▸ **Exercise requirements**
Type out each entry exactly as it appears, but keep every image out.

▸ **Records for processing**
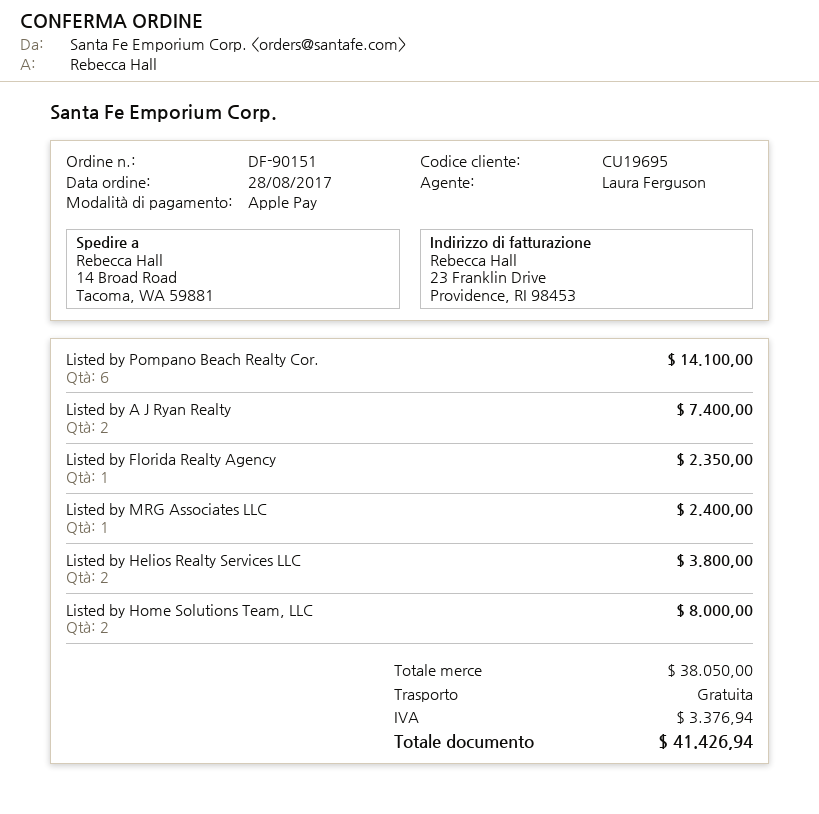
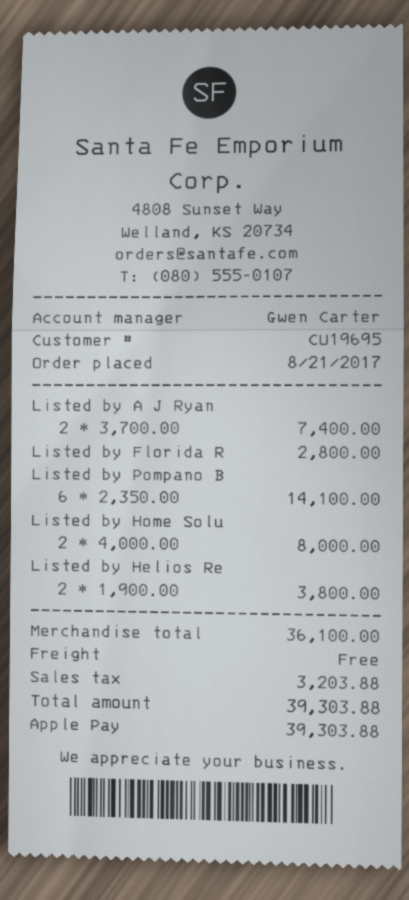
order date: 2017-08-28 -> 2017-08-21
sales rep: Laura Ferguson -> Gwen Carter
Listed by Florida Realty Agency: 1 for 2350.00 -> 1 for 2800.00
Listed by MRG Associates LLC: 1 for 2400.00 -> none
subtotal: 38050.00 -> 36100.00
tax: 3376.94 -> 3203.88
total: 41426.94 -> 39303.88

▸ **Response for this exercise**
order date: 2017-08-28 -> 2017-08-21
sales rep: Laura Ferguson -> Gwen Carter
Listed by Florida Realty Agency: 1 for 2350.00 -> 1 for 2800.00
Listed by MRG Associates LLC: 1 for 2400.00 -> none
subtotal: 38050.00 -> 36100.00
tax: 3376.94 -> 3203.88
total: 41426.94 -> 39303.88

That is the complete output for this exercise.